**Prompt:** Transcribe, without any alteration, only the lines that begin at the line containing "shipping: 0.00 -> 9.95" and run to the last line below.

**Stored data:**
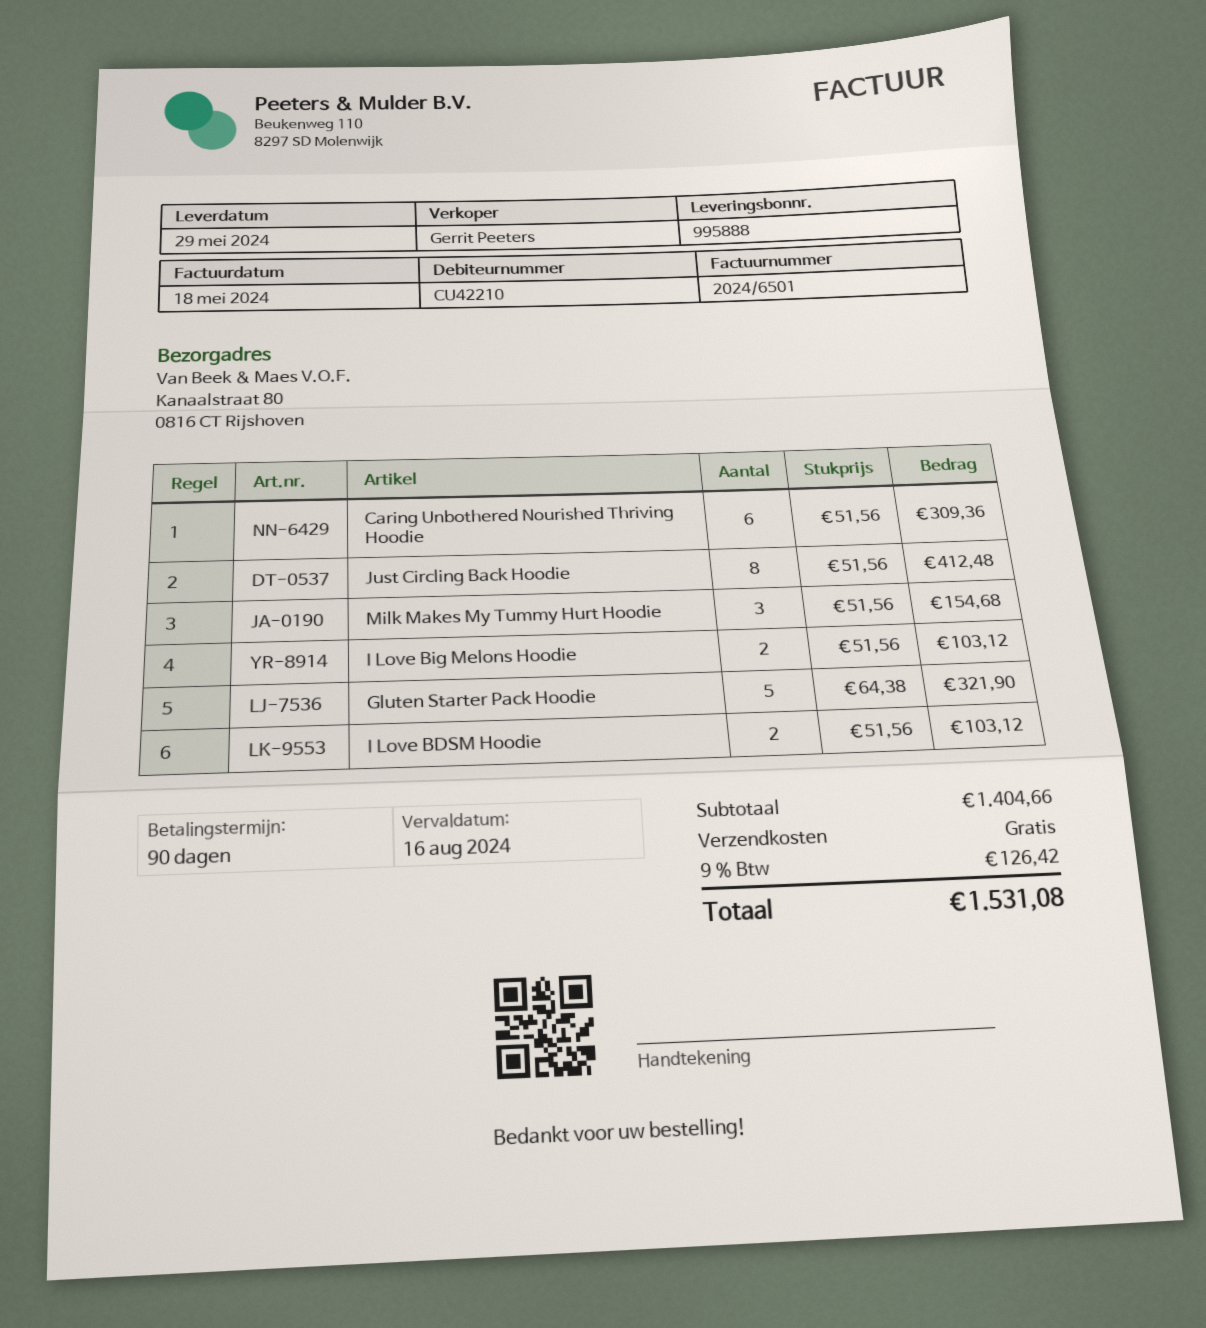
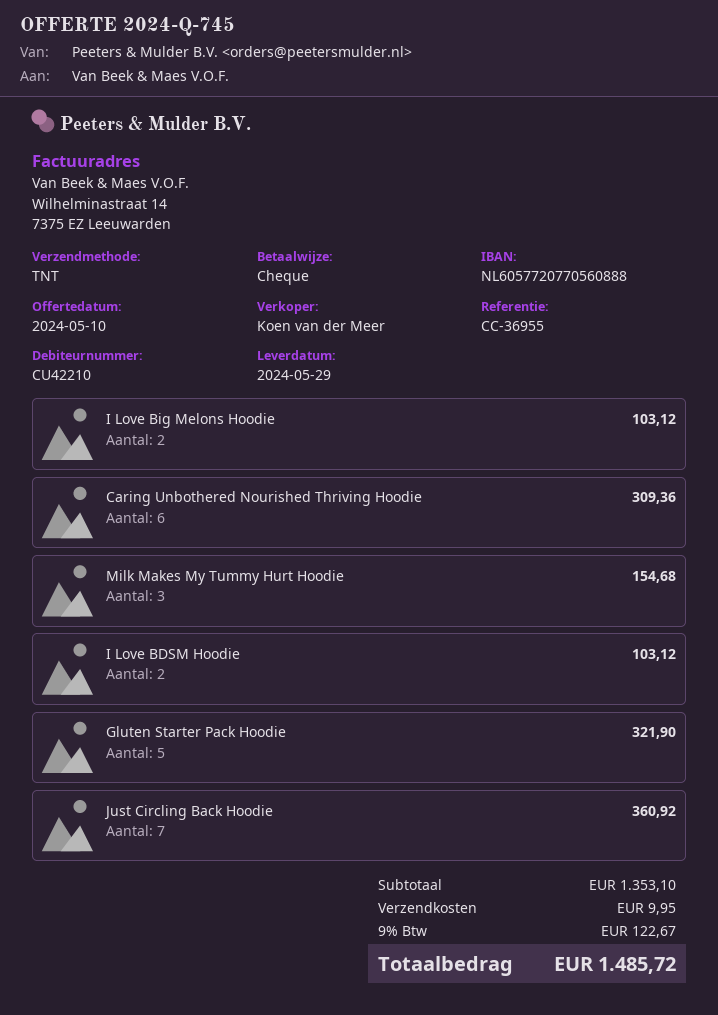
sales rep: Gerrit Peeters -> Koen van der Meer
Just Circling Back Hoodie: 8 for 412.48 -> 7 for 360.92
subtotal: 1404.66 -> 1353.10
shipping: 0.00 -> 9.95
tax: 9% = 126.42 -> 9% = 122.67
total: 1531.08 -> 1485.72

**Reply to the exercise:**
shipping: 0.00 -> 9.95
tax: 9% = 126.42 -> 9% = 122.67
total: 1531.08 -> 1485.72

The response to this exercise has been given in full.